For junior Brent Bjorndahl, his most treasured childhood memories involve playing golf with his father in Palm Springs, California. They would always play the same 18 holes every year on his birthday at the Desert Princess Country Club, Bjorndahl said.
These early father-son golf outings served as Bjorndahl’s introduction to the sport. With time, his interest in golf deepened and at 10 years old, Bjorndahl, an Orange County native, started practicing and taking lessons at Tustin Ranch Golf Club.
His instructor at the club was Ming Lao, who is now the head coach of the men’s and women’s golf team at Chapman.
During Bjorndahl’s junior year of high school, he started talking with Lao about pursuing golf in college. Lao was already coaching golf at Chapman, so he encouraged Bjorndahl to apply.
For Bjorndahl, that “was a really big incentive” to go to Chapman.
“I’ve been around Brent and guiding him since he was 10 years old,” Lao said. “It’s been a long journey.”
Now a junior at Chapman, Bjorndahl juggles six classes, an on-campus job as an assistant to Sheryl Bourgeois, executive vice president of University Advancement and a hectic golf schedule, crediting Lao.

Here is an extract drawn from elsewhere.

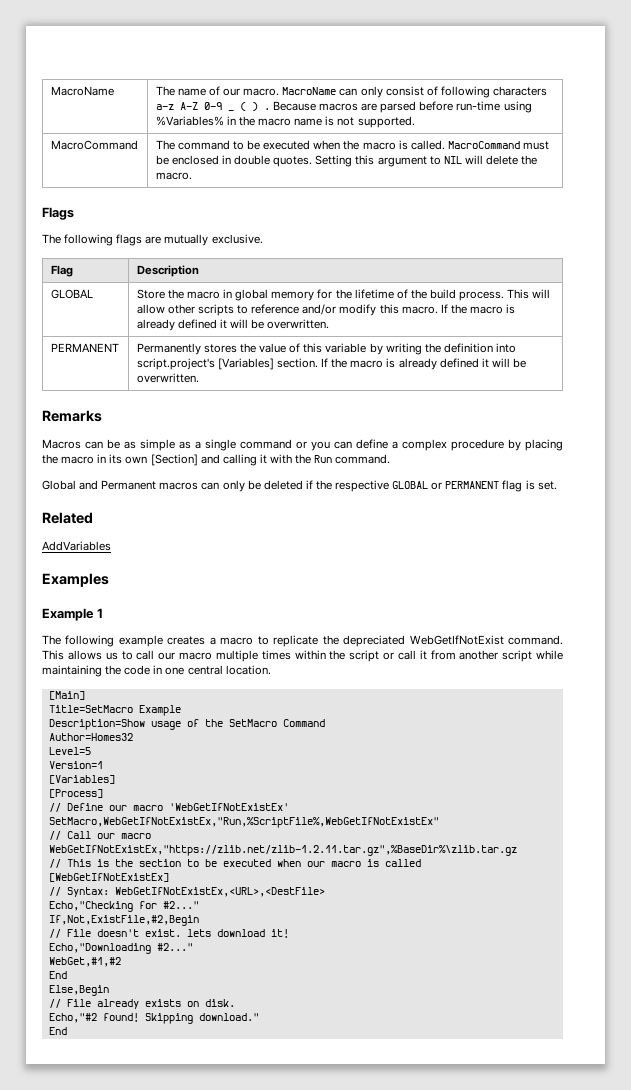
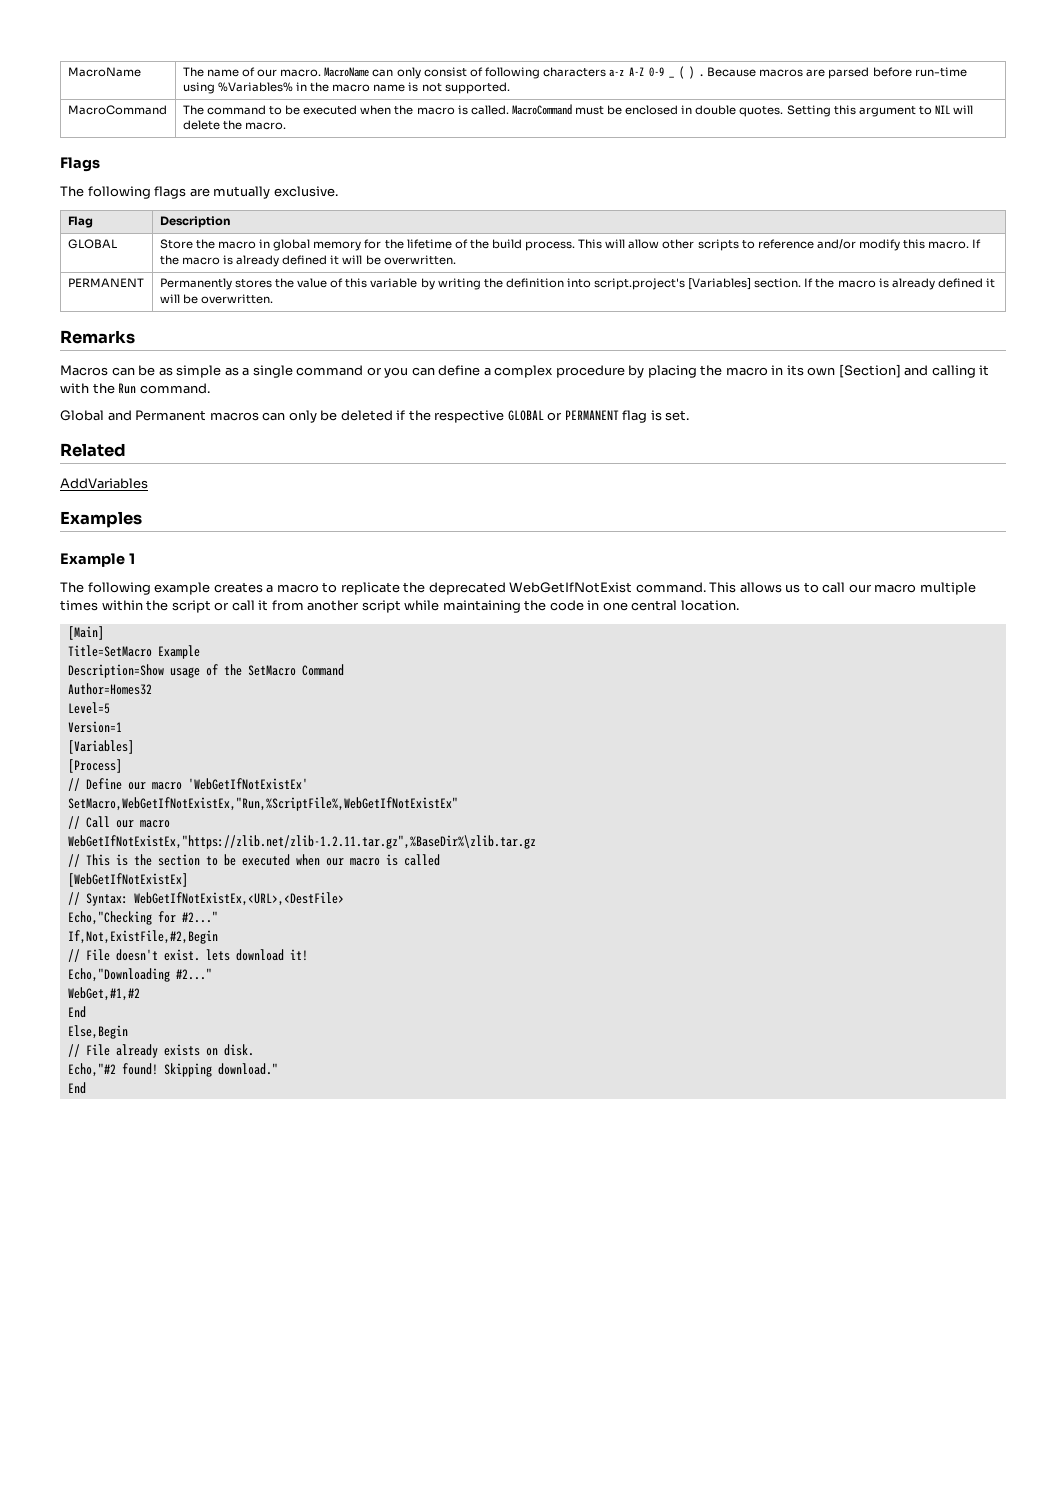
- The following example creates a macro to replicate the depreciated WebGetIfNotExist command.
+ The following example creates a macro to replicate the deprecated WebGetIfNotExist command.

“Ming has done a really good job letting guys have their freedom and do their thing. The team is also very academic oriented,” Bjorndahl said. “If you have a big test or a project due and you need to miss something, you can. I never have to worry about my grades being in jeopardy.”
Throughout Lao’s years coaching him, Bjorndahl went from initially scoring in the 90s to scoring in the 70s or 60s. He was also named a Southern California Intercollegiate Athletic Conference (SCIAC) Scholar Athlete in both his freshman and sophomore years at Chapman.
But being on the golf team has proved to be challenging at times, Bjorndahl said.
In a recent dual round match against California Lutheran University Feb. 12 at the Tierra Rejada Golf Club in Ventura County, Bjorndahl lost. Bjorndahl came in seventh place out of 17 at seven over par. Despite that, the team came back with a second place position at the Industry Hills Golf Club, playing a quad match Feb. 15 against Whittier College, Pomona-Pitzer College and University of La Verne. The team placed second.
Bjorndahl said joining the team was a learning curve for him. He used to get nervous before big matches, he said. Now, he makes time to practice, which helps him feel prepared.
Lao, proud of Bjorndahl, says his success comes from his work ethic. Bjorndahl is one of the hardest-working golfers on the team Lao said.
“The best players work the hardest. You need to out-work everyone else in order to be great,” Lao said. “Brent is the perfect example of a great teammate.”